The opinion of the court was delivered by: Royce C. Lamberth, United States District Judge,


Defendant Cobar filed a motion [21] to dismiss the case for lack of venue under Article III, Section 2 of the United States Constitution. The government filed an opposition [24] thereto, and Cobar filed his reply brief [26]. Defendant Luis Angel Gonzales-Largo filed a motion [28] to join defendant Cobar's motion to dismiss the indictment for lack of venue. On September 26, 2006, the parties participated in oral argument before this Court on the issue of proper venue.

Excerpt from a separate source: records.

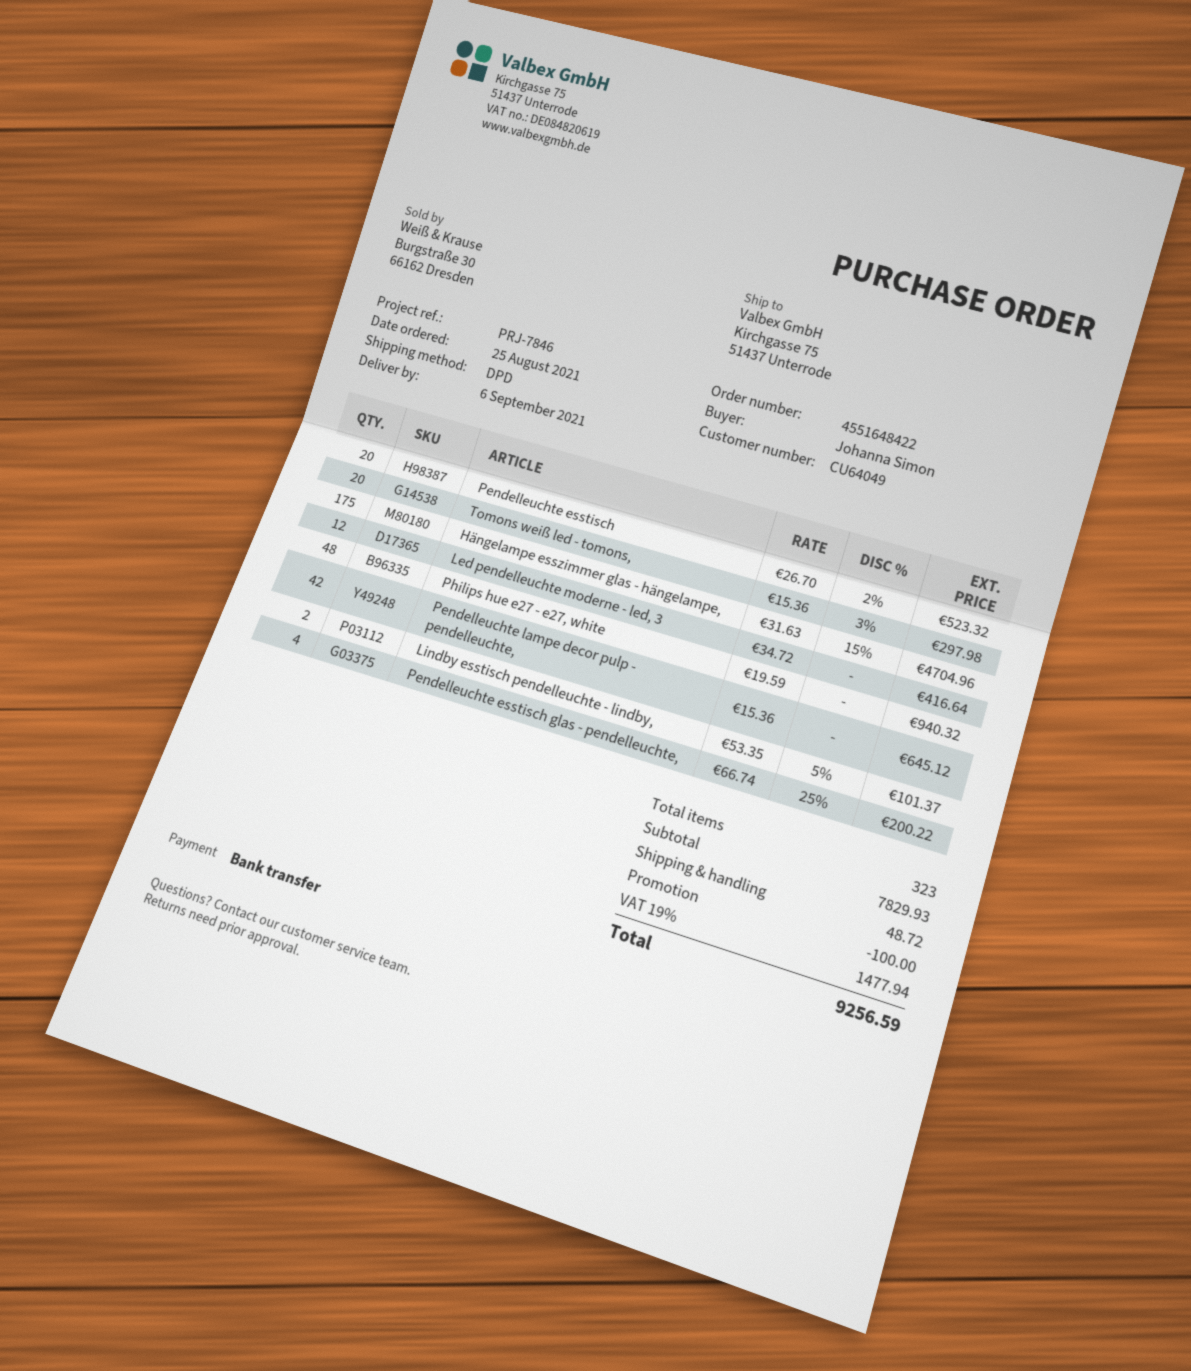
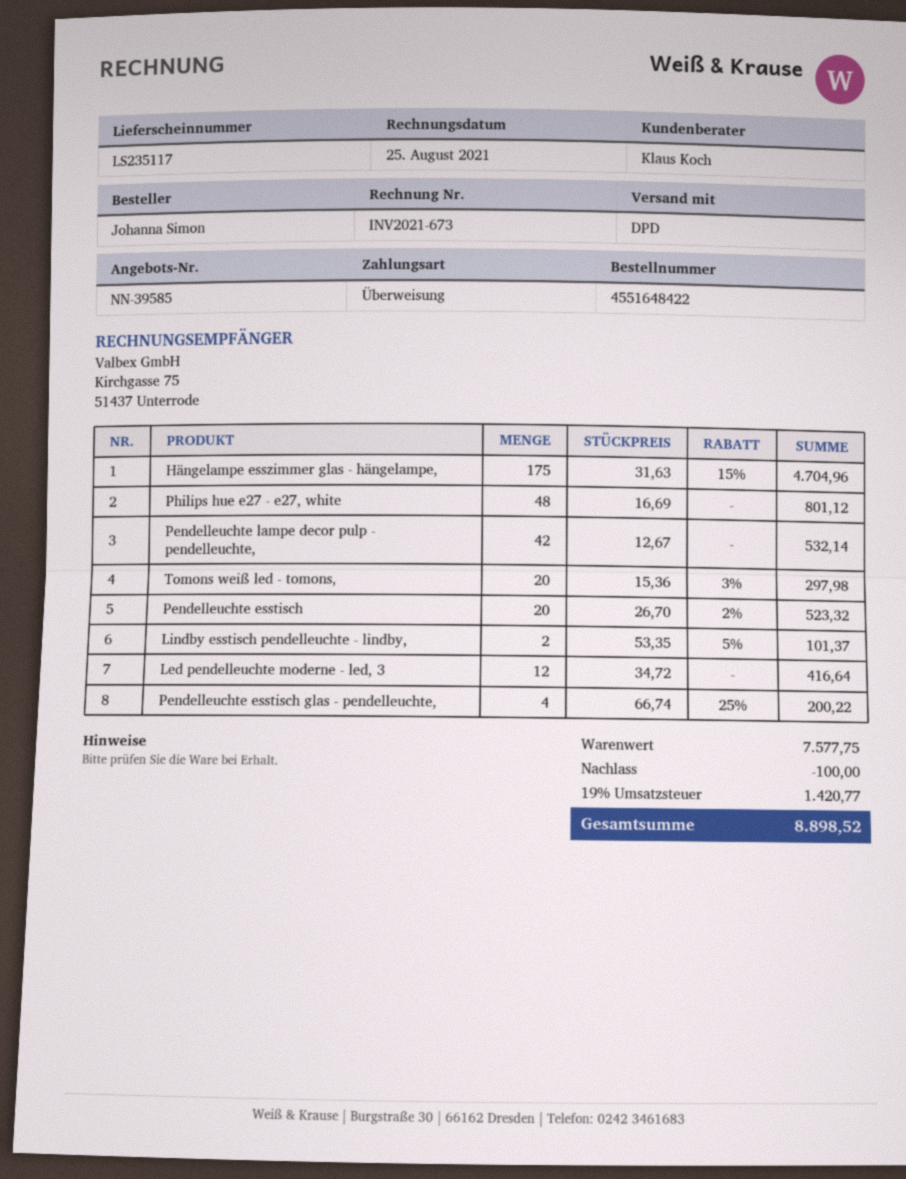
Philips hue e27 - e27, white: 48 x 19.59 = 940.32 -> 48 x 16.69 = 801.12
Pendelleuchte lampe decor pulp - pendelleuchte,: 42 x 15.36 = 645.12 -> 42 x 12.67 = 532.14
subtotal: 7829.93 -> 7577.75
shipping: 48.72 -> none
tax: 19% = 1477.94 -> 19% = 1420.77
total: 9256.59 -> 8898.52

Upon a thorough review of each party's filings, arguments, the applicable law and the entire record herein, this Court has determined that defendant Cobar's motion to dismiss the case for lack of venue shall be GRANTED, and that defendant Gonzales-Largo's motion to dismiss for lack of venue shall be GRANTED.


Defendants Rene Oswald Cobar and Luis Angel Gonzales-Largo are two of three people charged in a one-count indictment that alleges a conspiracy to distribute an illegal drug.*fn1 Count One charges the defendants with conspiracy to distribute five (5) kilograms or more of a mixture and substance containing a detectable amount of cocaine, a Schedule II controlled substance, intending or knowing that it would be unlawfully imported into the United States from Guatemala, Nicaragua, and from elsewhere outside of the United States, in violation of Title 21, United States Code, Sections 959 and 960.

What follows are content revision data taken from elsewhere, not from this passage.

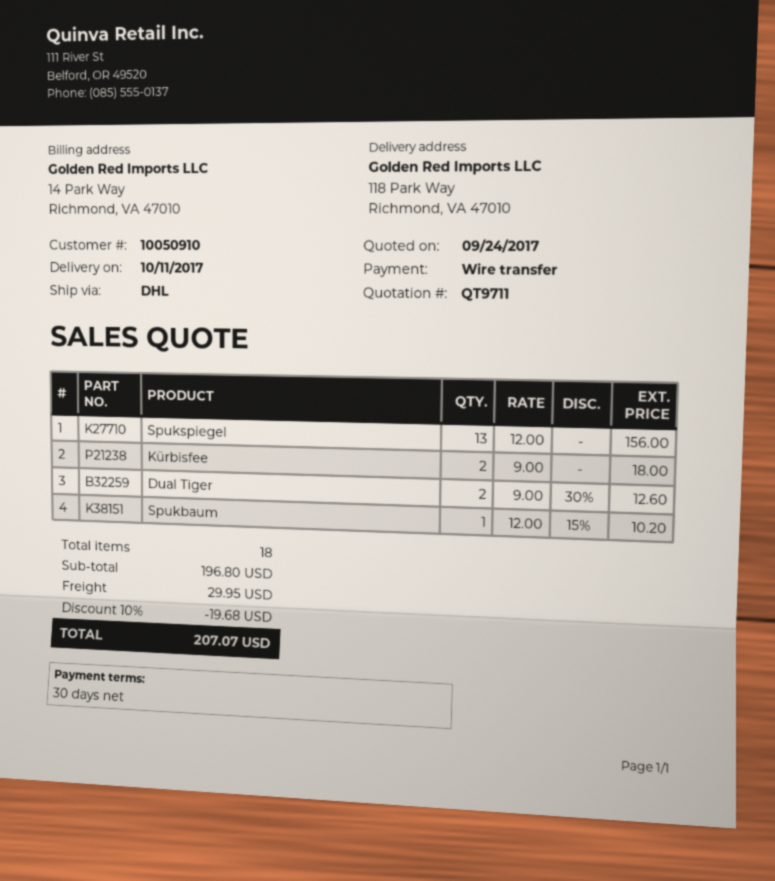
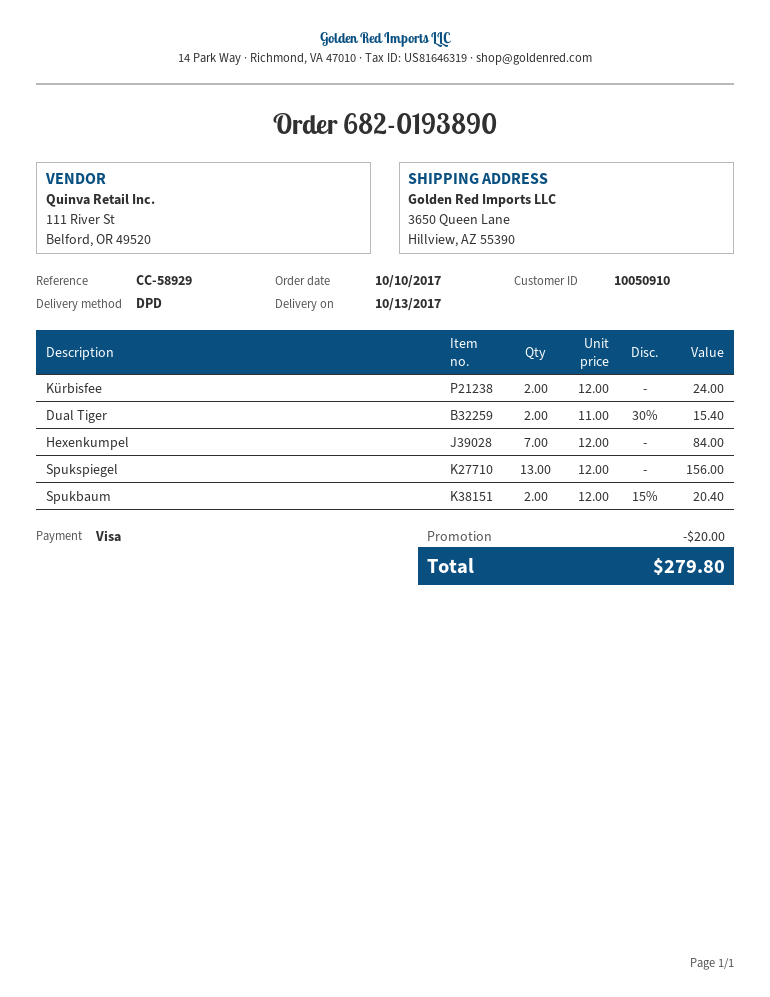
delivery date: 2017-10-11 -> 2017-10-13
payment method: bank transfer -> Visa
shipping method: DHL -> DPD
ship to: 118 Park Way, Richmond, VA 47010 -> 3650 Queen Lane, Hillview, AZ 55390
Kürbisfee: 2 x 9.00 = 18.00 -> 2 x 12.00 = 24.00
Dual Tiger: 2 x 9.00 - 30% = 12.60 -> 2 x 11.00 - 30% = 15.40
Spukbaum: 1 x 12.00 - 15% = 10.20 -> 2 x 12.00 - 15% = 20.40
Hexenkumpel: none -> 7 x 12.00 = 84.00
discount: 19.68 -> 20.00
shipping: 29.95 -> none
total: 207.07 -> 279.80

The present dispute before this Court concerns the propriety of venue. The law concerning venue is clear. Article III, Section 2 of the U.S. Constitution provides that:

The trial of all Crimes, except in Cases of Impeachment, shall be by Jury; and such Trial shall be held in the State where the said Crimes shall have been committed; but when not committed within any State the Trial shall be at such Place or Places as the Congress may by Law have directed.*fn2

The Sixth Amendment to the Constitution supplements the venue protections afforded to defendants by providing that "[i]n all criminal prosecutions, the accused shall enjoy the right to a speedy and public trial, by an impartial jury of the State and district where the crime shall have been committed. . . ." U.S. Const. amend. VI.*fn3 Put simply, venue exists only in the district where the crime charged was committed. Moreover, in light of the constitutional significance placed on venue, "[t]he government bears the burden of establishing by a preponderance of the evidence that venue is proper with respect to each count charged against the defendant." United States v. Lam Kwong-Wah, 924 F.2d 298, 301 (D.C. Cir. 1991).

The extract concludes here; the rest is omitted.